12 Anos de Escravidão | Raro filme sobre a escravidão americana é extraordinário
Há histórias que se não fossem notoriamente verdadeiras, ninguém acreditaria. A vida de Solomon Northup está nesse grupo de contos maiores que a ficção. Negro livre em um país dividido pela escravidão, Northup era um violinista casado e com dois filhos, até ser sequestrado por contrabandistas e vendido como escravo para uma fazenda do sul dos Estados Unidos. Por doze longos anos Solomon trabalhou forçadamente, sofreu todo tipo de humilhação, foi chicoteado, obrigado a chicotear, e acabou aprendendo a sobreviver na mais abjeta condição a que um homem pode ser submetido. Depois desse período, acabou encontrando a boa vontade de um branco (Brad Pitt) que denunciou sua situação às autoridades do país e estas, por sua vez, cumpriram a lei e restabeleceram a liberdade de quem nunca deveria tê-la perdido.
Uma vez liberto, Solomon escreveu um livro, denominado "12 anos de escravidão", que foi o começo de sua militância em prol do fim da escravidão em seu país. O livro, uma obra rara e praticamente desconhecida em nossos dias, acabou sendo descoberto por Steve McQueen, que viu na história um relato poderoso sobre um herói anônimo e inspirador. Decidido a transformar o livro em filme, McQueen foi em busca de seu colaborador em um filme anterior, Michael Fassbender (que já estrelara Shame), que levou o roteiro a Brad Pitt. O astro acabaria produzindo o filme com sua empresa, a Plan B, e teria um pequeno - mas decisivo - papel no filme.
Ponto para todos os envolvidos. A saga de Solomon Northup, vivido com maestria por Chiwetel Ejiofor (de Cinturão Vermelho), é contada com propriedade e um alto grau de comprometimento com os fatos, o que faz de 12 Anos de Escravidão o melhor filme do ano. Se Gravidade surpreende nos aspectos técnicos, o filme de Steve McQueen é um triunfo como narrativa.

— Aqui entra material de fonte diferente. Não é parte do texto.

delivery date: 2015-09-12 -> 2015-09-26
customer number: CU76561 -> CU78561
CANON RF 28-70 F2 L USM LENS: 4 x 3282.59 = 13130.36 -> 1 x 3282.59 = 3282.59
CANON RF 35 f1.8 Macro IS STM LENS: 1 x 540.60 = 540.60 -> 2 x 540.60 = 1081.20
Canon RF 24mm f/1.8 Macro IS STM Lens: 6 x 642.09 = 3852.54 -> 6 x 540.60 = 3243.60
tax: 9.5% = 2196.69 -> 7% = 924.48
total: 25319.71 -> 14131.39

Não estamos falando de um filme fácil de se ver. 12 Anos é duro, triste, realista e por várias vezes chega a embrulhar o estômago de quem assiste. Só para se ter uma ideia, há uma cena em que Michael Fassbender - um senhor de escravos cuja crueldade não tem parelha nos últimos 20 anos de cinema - estupra uma de suas escravas; logo depois de ouvir o "corta" do diretor, o ator chegou a desmaiar. Isso só mostra em que nível está o realismo da obra. As sequências são cruéis, lamentáveis e nos fazem refletir sobre como a humanidade pôde ser capaz de realizar atos tão desumanos, tão carregados de preconceitos imbecis e falsas interpretações de textos bíblicos.

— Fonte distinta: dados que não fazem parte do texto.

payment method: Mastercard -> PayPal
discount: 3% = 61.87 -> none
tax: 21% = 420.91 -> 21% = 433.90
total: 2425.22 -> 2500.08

O elenco está estupendo. Chega a ser embaraçoso elogiar os atores brancos, pois são os que impetram os atos mais cruéis e sombrios, mas a atuação de Fassbender beira a perfeição. E não poderíamos deixar de falar de Ejiofor, um ator que há muito deveria ter sido notado pelo grande público, mas só agora tem seu devido reconhecimento. Seu Solomon Northup é notável, e sua atuação faz de seu protagonista um dos mais importantes em todos os tempos. Igualmente arrebatador é o trabalho de Lupita Nyong'o, indicada ao Oscar como atriz coadjuvante no papel da escrava Patsey, objeto da obsessão de Epps (o senhor de escravos de Fassbender). Toda a sua desolação não poderia ser melhor representada; o desespero de quem considera a morte um alívio para tamanho sofrimento é de cortar o coração.

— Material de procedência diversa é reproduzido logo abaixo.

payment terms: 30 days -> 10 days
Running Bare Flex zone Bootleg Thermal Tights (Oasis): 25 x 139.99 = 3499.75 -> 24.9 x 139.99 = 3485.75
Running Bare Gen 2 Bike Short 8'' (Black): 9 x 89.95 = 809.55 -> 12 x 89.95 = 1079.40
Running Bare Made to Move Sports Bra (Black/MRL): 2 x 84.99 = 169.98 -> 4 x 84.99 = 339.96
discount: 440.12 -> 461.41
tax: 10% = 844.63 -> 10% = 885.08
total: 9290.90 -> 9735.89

Se o objetivo do cinema é também o de emocionar e suscitar a reflexão - como é também um dos propósitos da arte - 12 Anos de Escravidão é o veículo perfeito para que a humanidade não se esqueça de que, um dia, houve escravidão no mundo. De que, um dia, o homem submeteu outros homens a humilhações, vergonha, escárnio e desespero. Também por isso, este filme não pode ser ignorado.